[Your task] From the entries below, copy out all lines holding "installed".

[Exercise material]
***

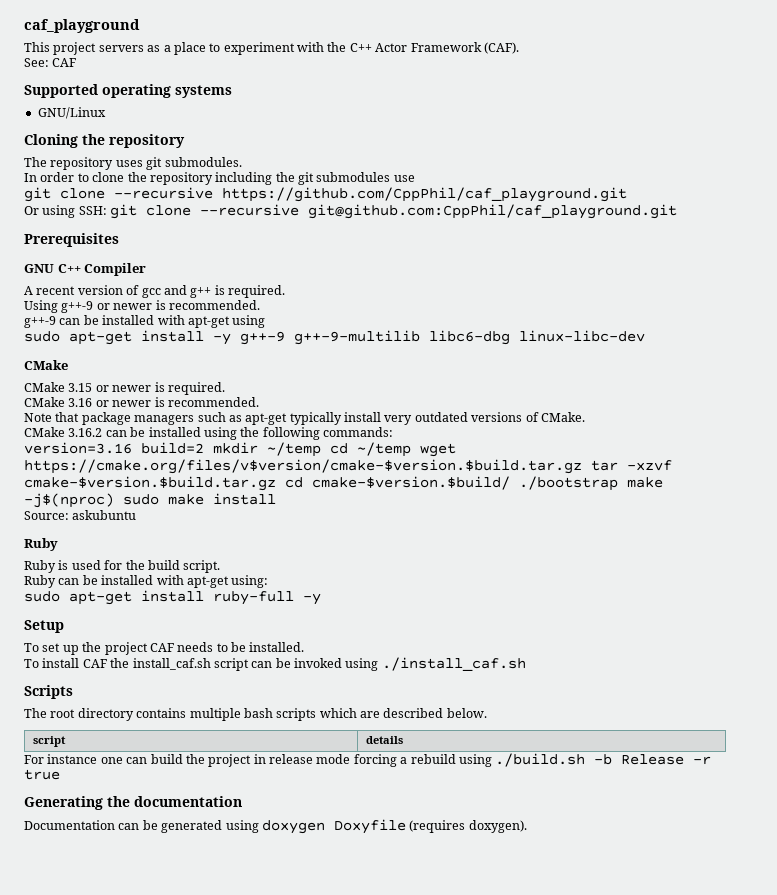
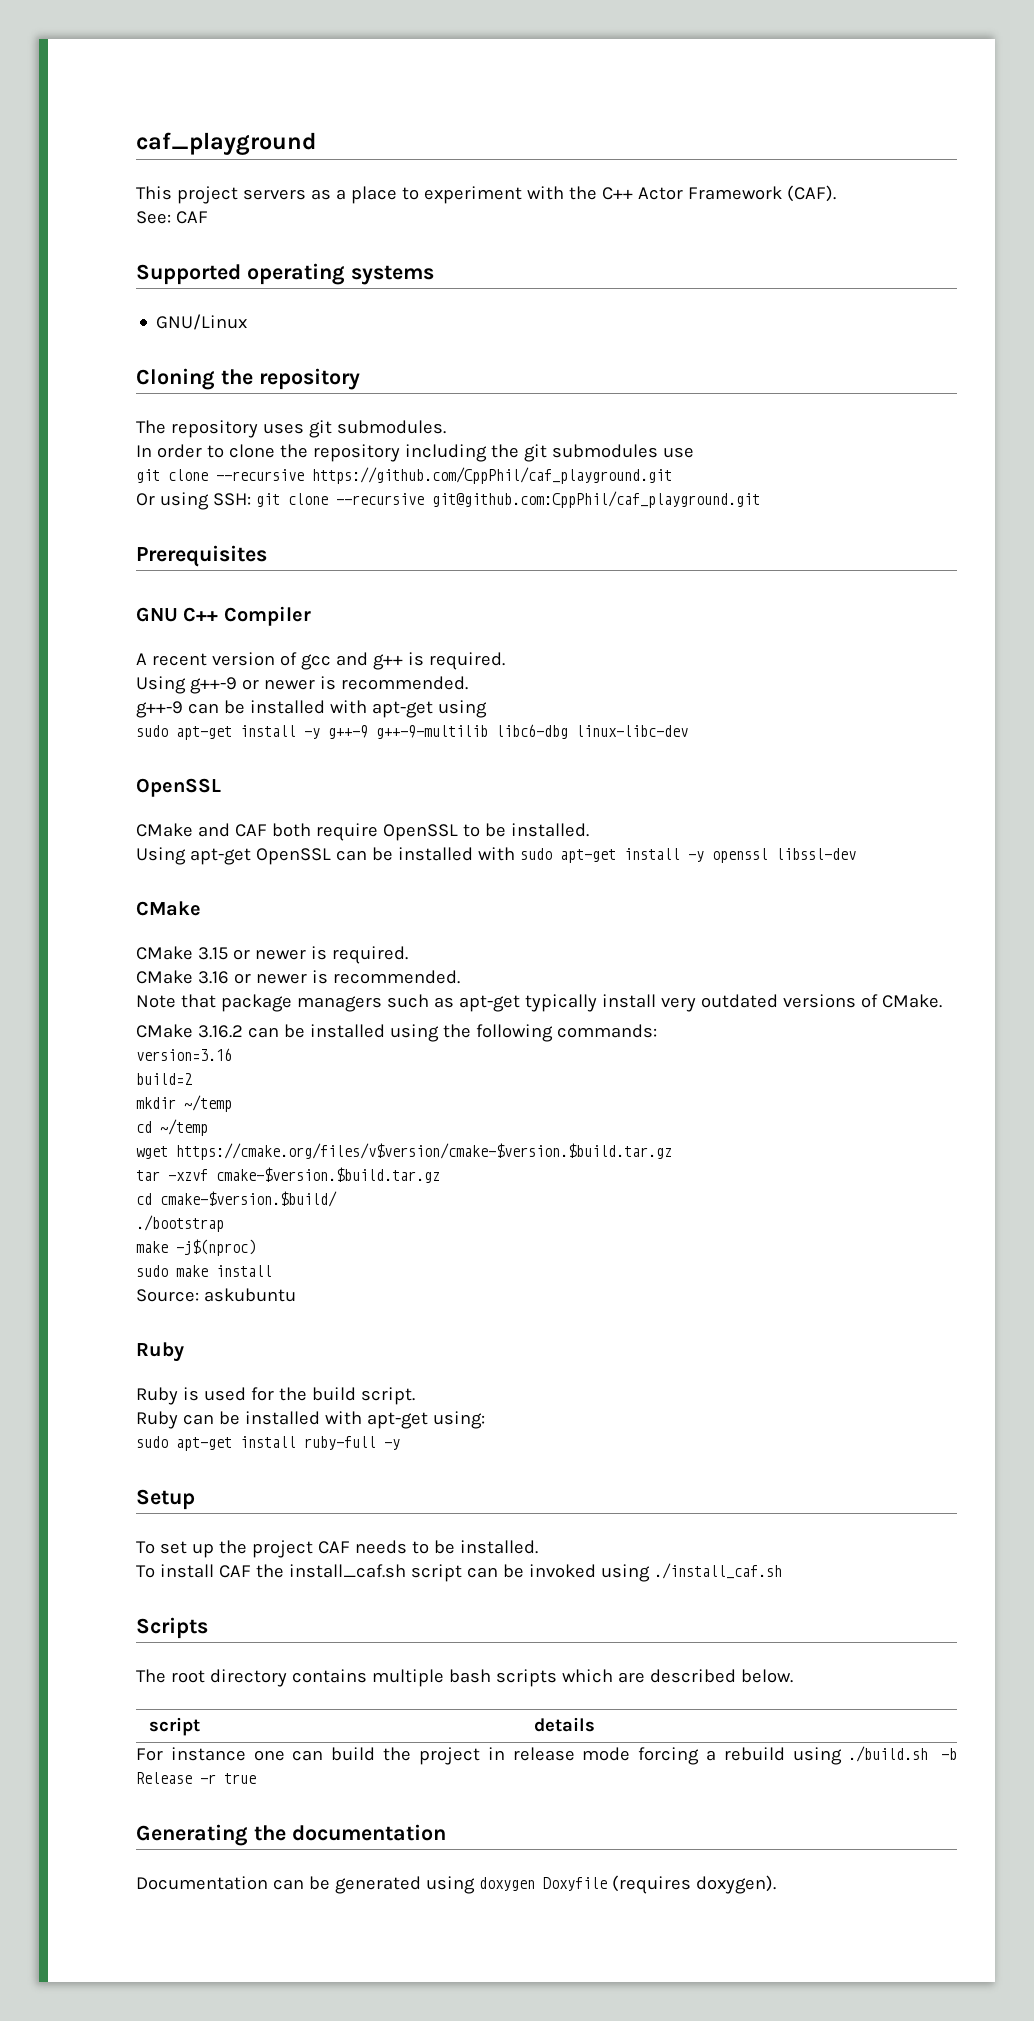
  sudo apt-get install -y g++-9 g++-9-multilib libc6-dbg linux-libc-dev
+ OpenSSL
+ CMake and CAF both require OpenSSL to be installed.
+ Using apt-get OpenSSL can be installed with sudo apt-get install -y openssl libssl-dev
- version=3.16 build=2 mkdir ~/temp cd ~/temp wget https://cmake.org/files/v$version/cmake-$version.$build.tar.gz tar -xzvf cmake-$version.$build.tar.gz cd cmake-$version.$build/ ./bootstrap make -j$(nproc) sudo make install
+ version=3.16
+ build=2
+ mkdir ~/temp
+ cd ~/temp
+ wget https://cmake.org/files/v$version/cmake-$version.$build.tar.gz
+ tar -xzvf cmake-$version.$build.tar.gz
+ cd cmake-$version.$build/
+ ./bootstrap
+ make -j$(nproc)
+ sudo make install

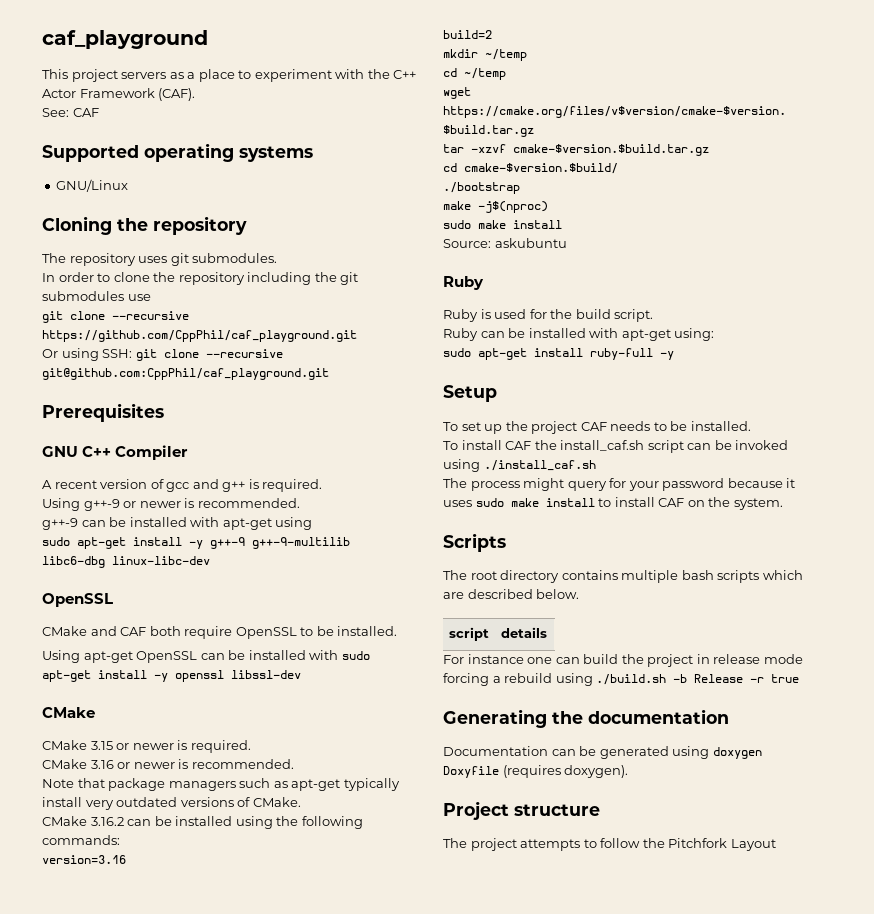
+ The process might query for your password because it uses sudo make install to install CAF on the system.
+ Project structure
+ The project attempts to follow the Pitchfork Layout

***

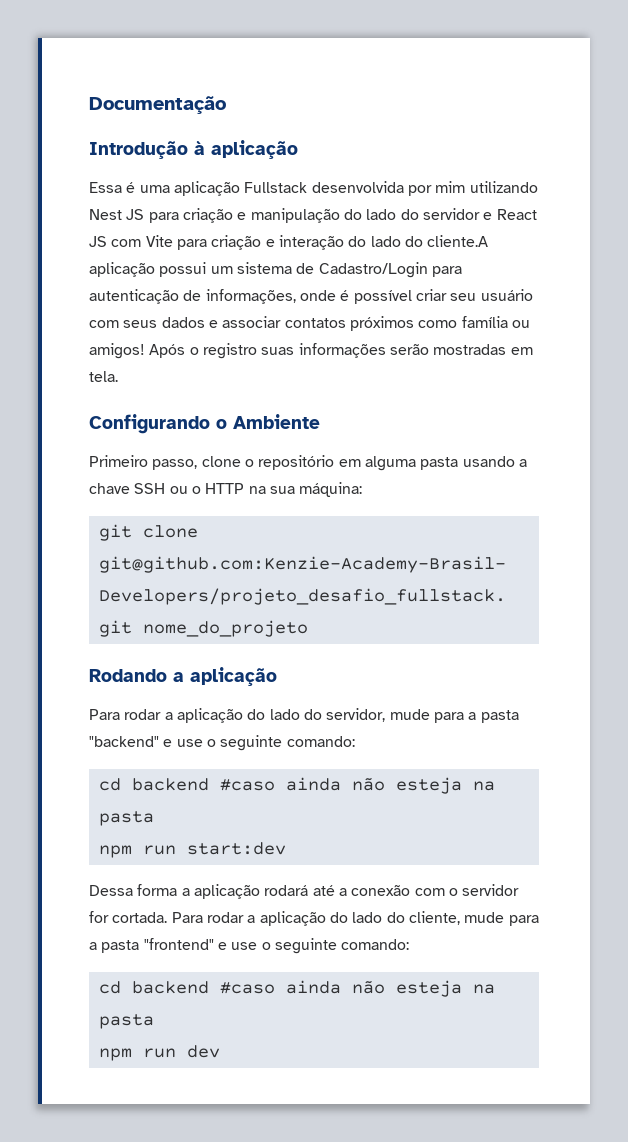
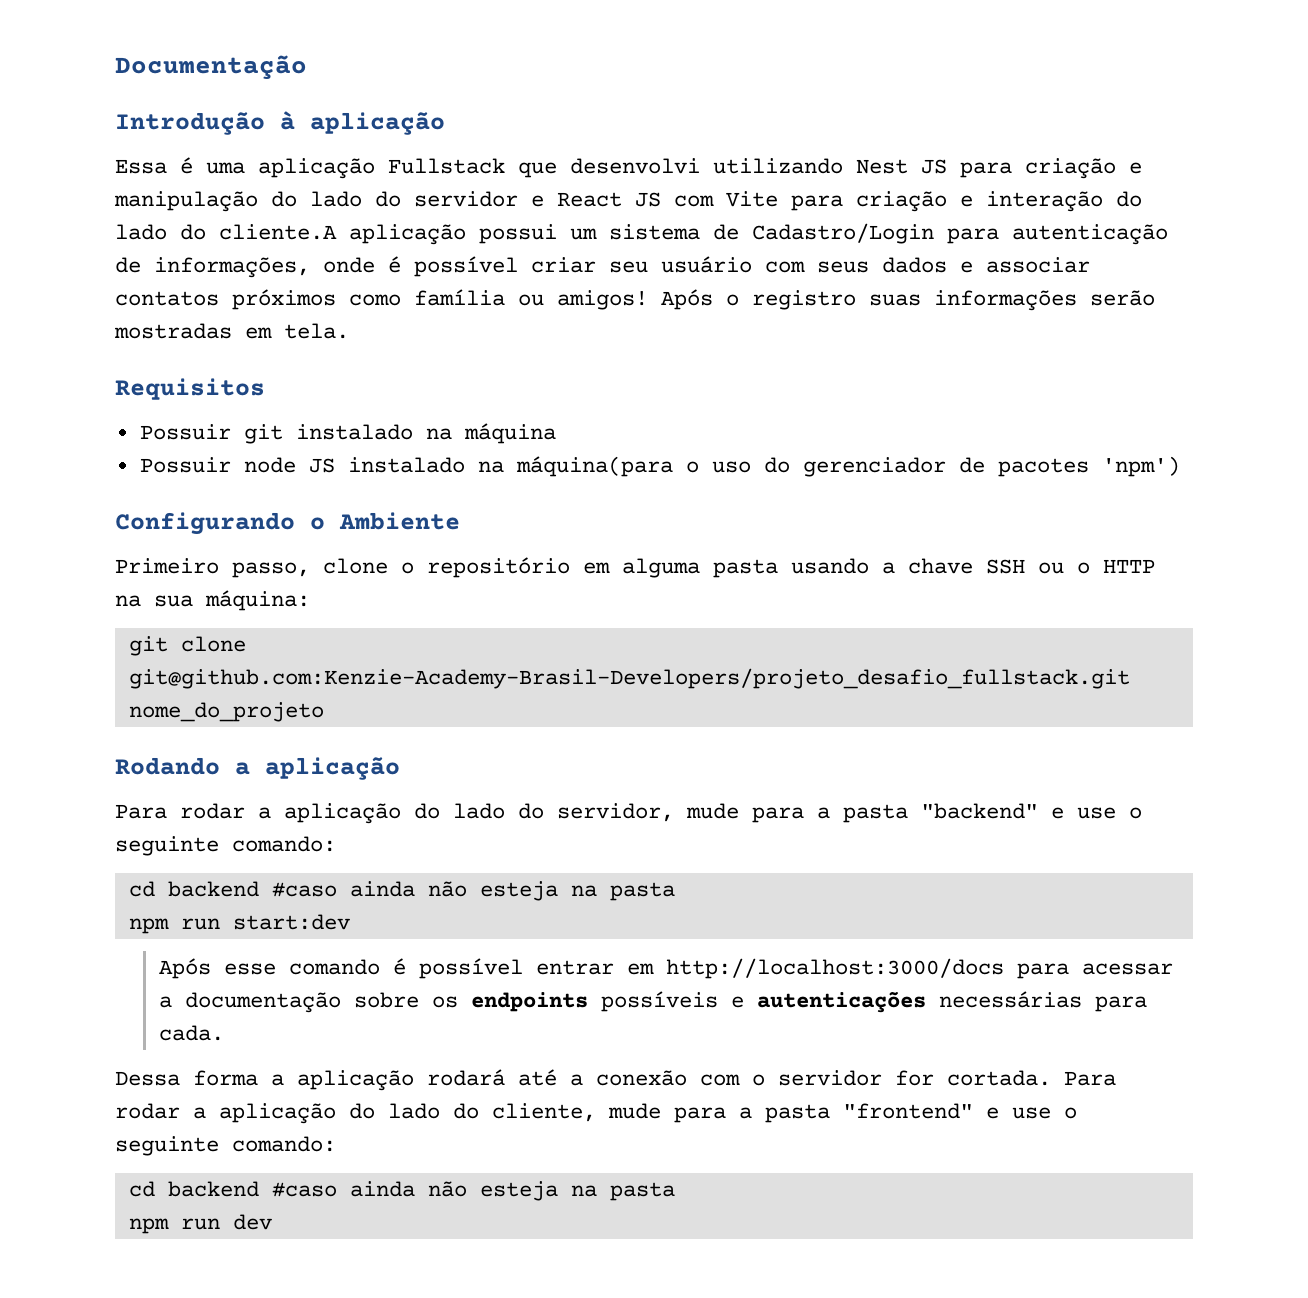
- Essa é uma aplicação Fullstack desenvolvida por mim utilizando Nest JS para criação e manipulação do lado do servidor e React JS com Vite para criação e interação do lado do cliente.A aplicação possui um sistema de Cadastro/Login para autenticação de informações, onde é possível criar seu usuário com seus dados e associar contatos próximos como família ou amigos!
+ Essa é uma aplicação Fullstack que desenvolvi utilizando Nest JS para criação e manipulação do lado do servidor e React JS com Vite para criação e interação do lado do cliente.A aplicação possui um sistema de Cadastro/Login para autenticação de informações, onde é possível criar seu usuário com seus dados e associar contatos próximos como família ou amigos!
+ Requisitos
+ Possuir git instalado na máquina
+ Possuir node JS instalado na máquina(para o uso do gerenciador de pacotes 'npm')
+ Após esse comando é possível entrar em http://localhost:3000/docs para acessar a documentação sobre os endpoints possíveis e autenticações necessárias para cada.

***

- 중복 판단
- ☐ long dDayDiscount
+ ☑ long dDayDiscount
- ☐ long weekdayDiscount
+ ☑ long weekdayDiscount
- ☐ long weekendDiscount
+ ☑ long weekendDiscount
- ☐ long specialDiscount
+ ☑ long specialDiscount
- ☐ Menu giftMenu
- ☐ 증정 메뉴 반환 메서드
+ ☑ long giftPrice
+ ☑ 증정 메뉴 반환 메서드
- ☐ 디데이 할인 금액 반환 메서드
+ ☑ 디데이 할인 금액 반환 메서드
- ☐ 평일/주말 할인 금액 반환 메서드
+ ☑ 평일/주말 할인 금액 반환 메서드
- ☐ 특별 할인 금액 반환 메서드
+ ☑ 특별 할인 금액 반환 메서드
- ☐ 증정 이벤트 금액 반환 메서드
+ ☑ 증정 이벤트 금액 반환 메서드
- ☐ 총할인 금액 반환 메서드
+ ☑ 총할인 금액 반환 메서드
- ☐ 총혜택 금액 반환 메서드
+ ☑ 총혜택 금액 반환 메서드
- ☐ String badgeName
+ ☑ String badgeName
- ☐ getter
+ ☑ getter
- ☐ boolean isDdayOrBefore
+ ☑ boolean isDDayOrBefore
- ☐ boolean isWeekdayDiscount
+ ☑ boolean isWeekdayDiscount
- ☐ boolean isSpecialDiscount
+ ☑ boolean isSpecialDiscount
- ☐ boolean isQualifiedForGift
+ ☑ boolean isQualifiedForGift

***

[Answer to the exercise]
+ CMake and CAF both require OpenSSL to be installed.
+ Using apt-get OpenSSL can be installed with sudo apt-get install -y openssl libssl-dev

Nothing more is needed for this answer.